Capa do quadrinho do Homem Aranha criada por Nick Bradshaw. Direitos Autorais da Marvel

O Dia Nacional das Histórias em Quadrinhos, celebrado em 30 de janeiro, não costuma parar o trânsito nem mudar a rotina das cidades. É mais um dia comum da semana. Talvez por isso combine tanto com a forma como muitas paixões começam: sem anúncio, sem cerimônia, quase por acaso.

Lembro vagamente daquele dia. O céu estava coberto por nuvens leves, o ar fresco fazia o passeio parecer mais longo do que realmente era. Eu caminhava ao lado da minha mãe, distraído, quando algo interrompeu o fluxo normal da paisagem urbana: uma banca de jornal. Entre manchetes políticas e revistas semanais, estava ele, o Homem-Aranha.

Até então, meus heróis viviam apenas na televisão, presos aos desenhos animados da manhã. Mas ali, pendurado na banca, estava um herói diferente. Usava máscara, errava, caía, sentia medo. E, ainda assim, salvava o dia. O primeiro super-herói que vi fora da tela. O primeiro que parecia possível.

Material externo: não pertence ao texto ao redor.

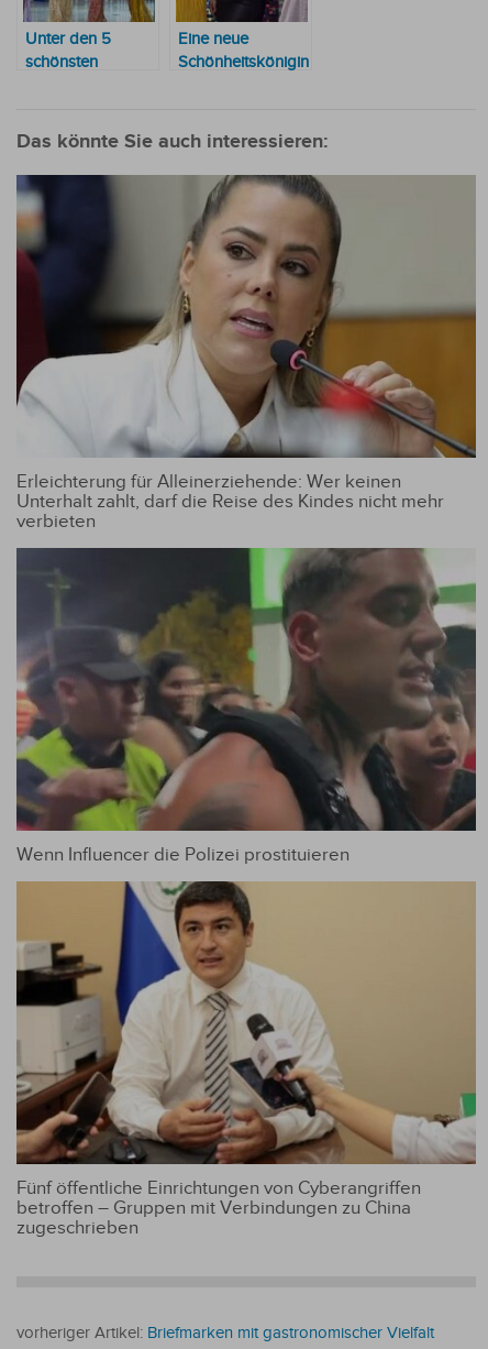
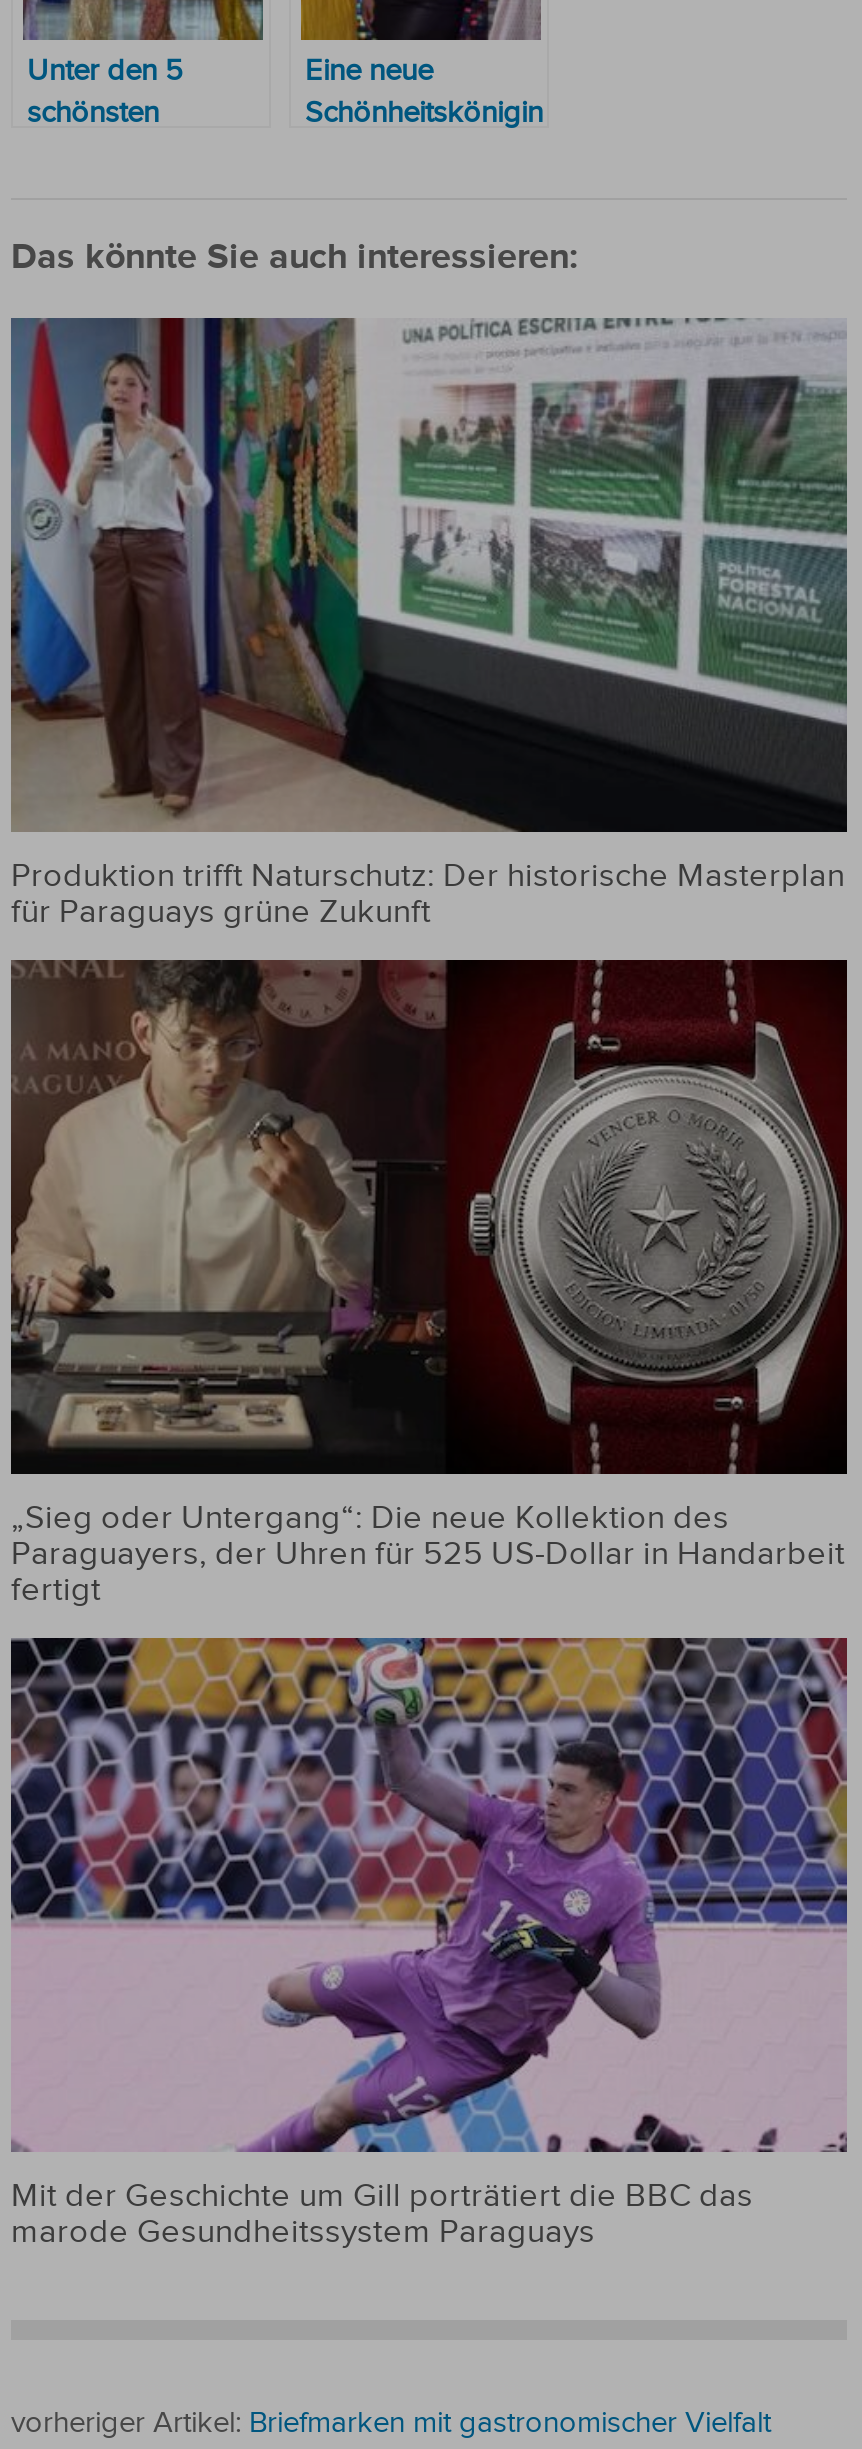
[15,174,477,533] [image] | Erleichterung für Alleinerziehende: Wer keinen | Unterhalt zahlt, darf die Reise des Kindes nicht mehr | verbieten -> [9,316,849,933] [image] | Produktion trifft Naturschutz: Der historische Masterplan | für Paraguays grüne Zukunft
[15,528,477,866] [image] | Wenn Influencer die Polizei prostituieren -> [9,958,849,1611] [image] | „Sieg oder Untergang“: Die neue Kollektion des | Paraguayers, der Uhren für 525 US-Dollar in Handarbeit | fertigt
[15,880,477,1239] [image] | Fünf öffentliche Einrichtungen von Cyberangriffen | betroffen – Gruppen mit Verbindungen zu China | zugeschrieben -> [9,1602,849,2252] [image] | Mit der Geschichte um Gill porträtiert die BBC das | marode Gesundheitssystem Paraguays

A partir daquele momento, o Homem-Aranha não virou apenas meu herói favorito. Virou porta de entrada. As histórias em quadrinhos se revelaram como um território novo, onde a imaginação podia ir ainda mais longe do que nos desenhos animados. Bastava virar a página para mudar de cidade, de conflito, de universo.

Do ponto de vista jornalístico, as HQs sempre ocuparam esse lugar curioso: acessíveis, populares e, muitas vezes, subestimadas. Mas para quem cresceu folheando revistas coloridas, elas ensinaram mais do que entretenimento. Ensinaram a ler imagens, a compreender narrativas, a lidar com dilemas morais e, sobretudo, a imaginar.

No Dia Nacional das Histórias em Quadrinhos, a celebração não é apenas de um formato ou de personagens icônicos. É também das bancas de jornal, dos passeios despretensiosos, dos encontros inesperados que mudam o rumo da infância.

Porque, às vezes, basta um herói pendurado num barbante, numa tarde comum, para mostrar que a imaginação pode ser um poder tão grande quanto qualquer superforça.